[TASK TO CARRY OUT]:
Set down every line of the data exactly, skipping the pictures.

───── TASK INPUTS

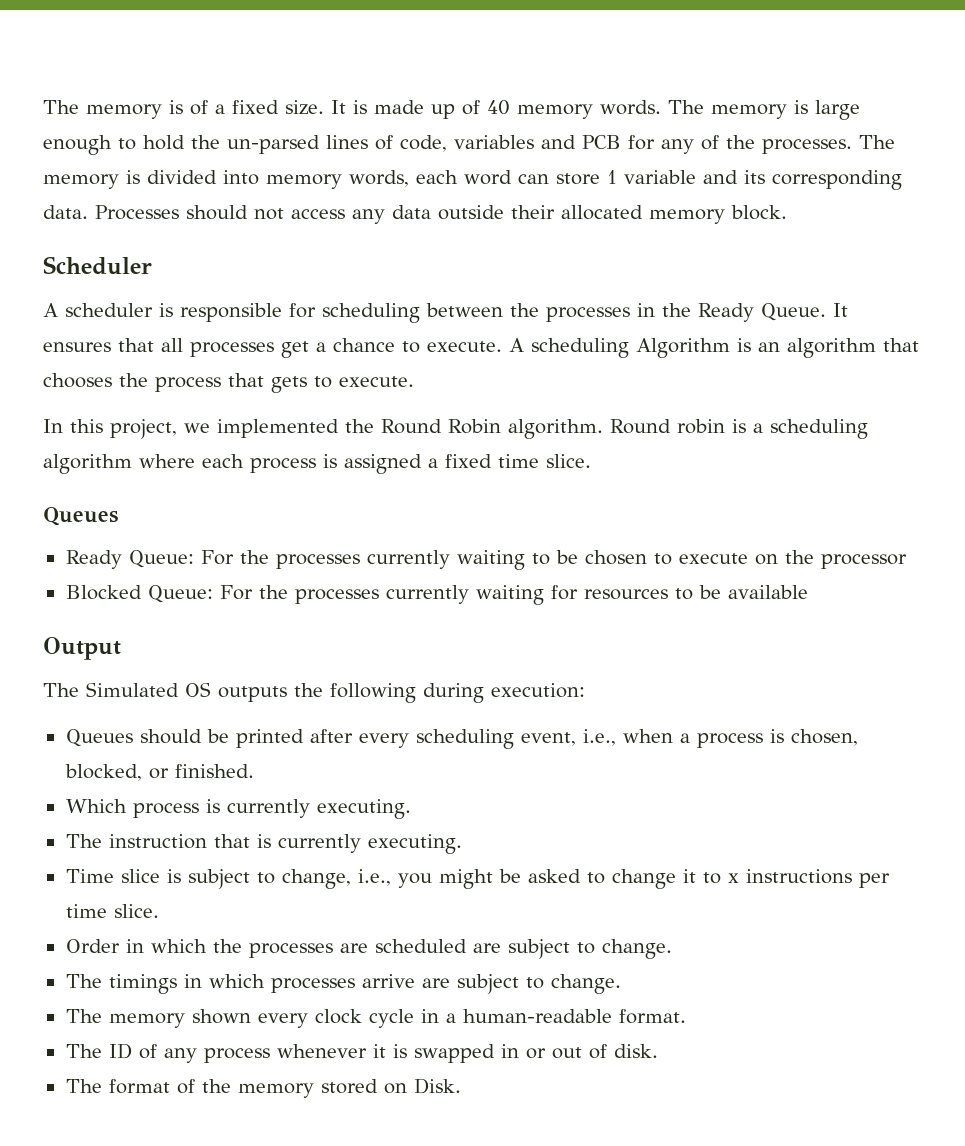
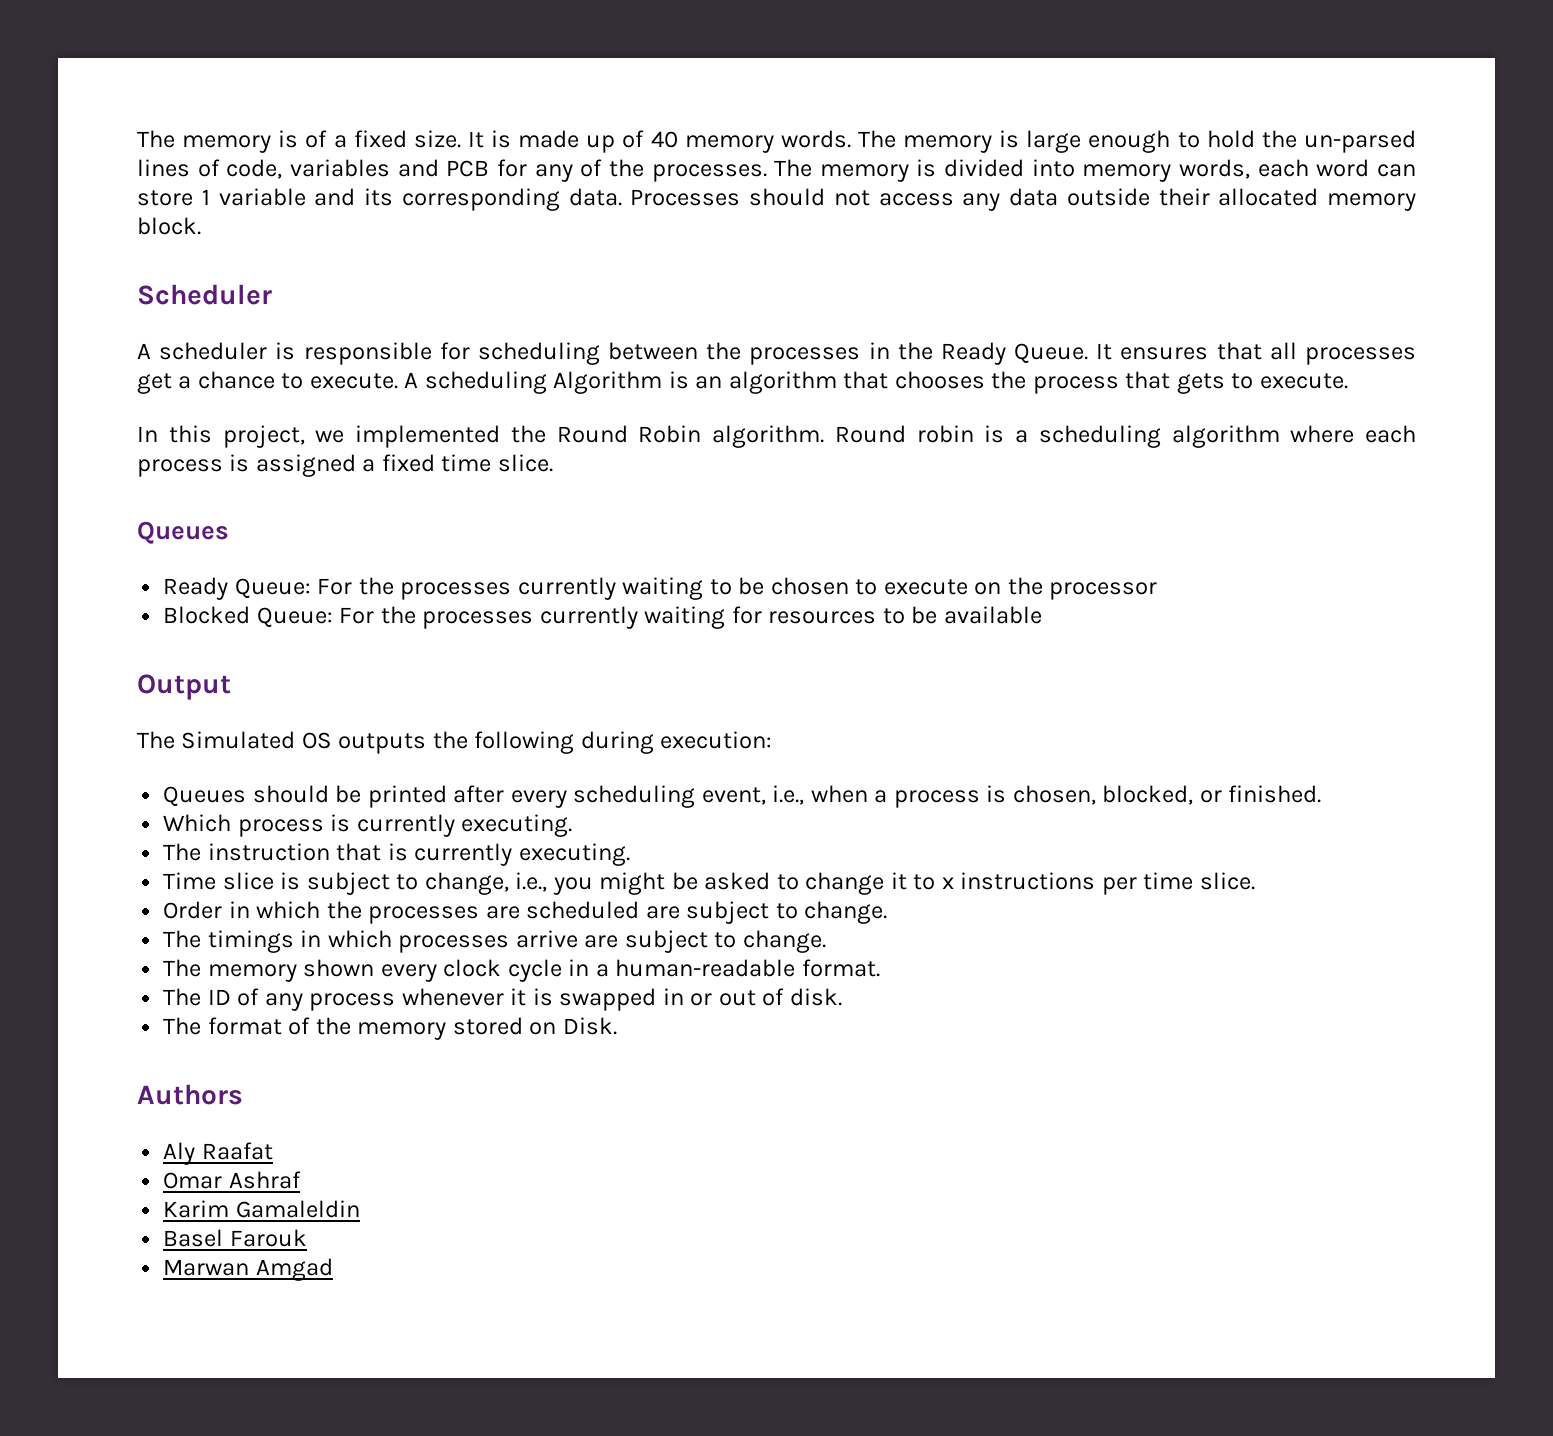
+ Authors
+ Aly Raafat
+ Omar Ashraf
+ Karim Gamaleldin
+ Basel Farouk
+ Marwan Amgad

──────────

[OUTPUT OF THE TASK]:
+ Authors
+ Aly Raafat
+ Omar Ashraf
+ Karim Gamaleldin
+ Basel Farouk
+ Marwan Amgad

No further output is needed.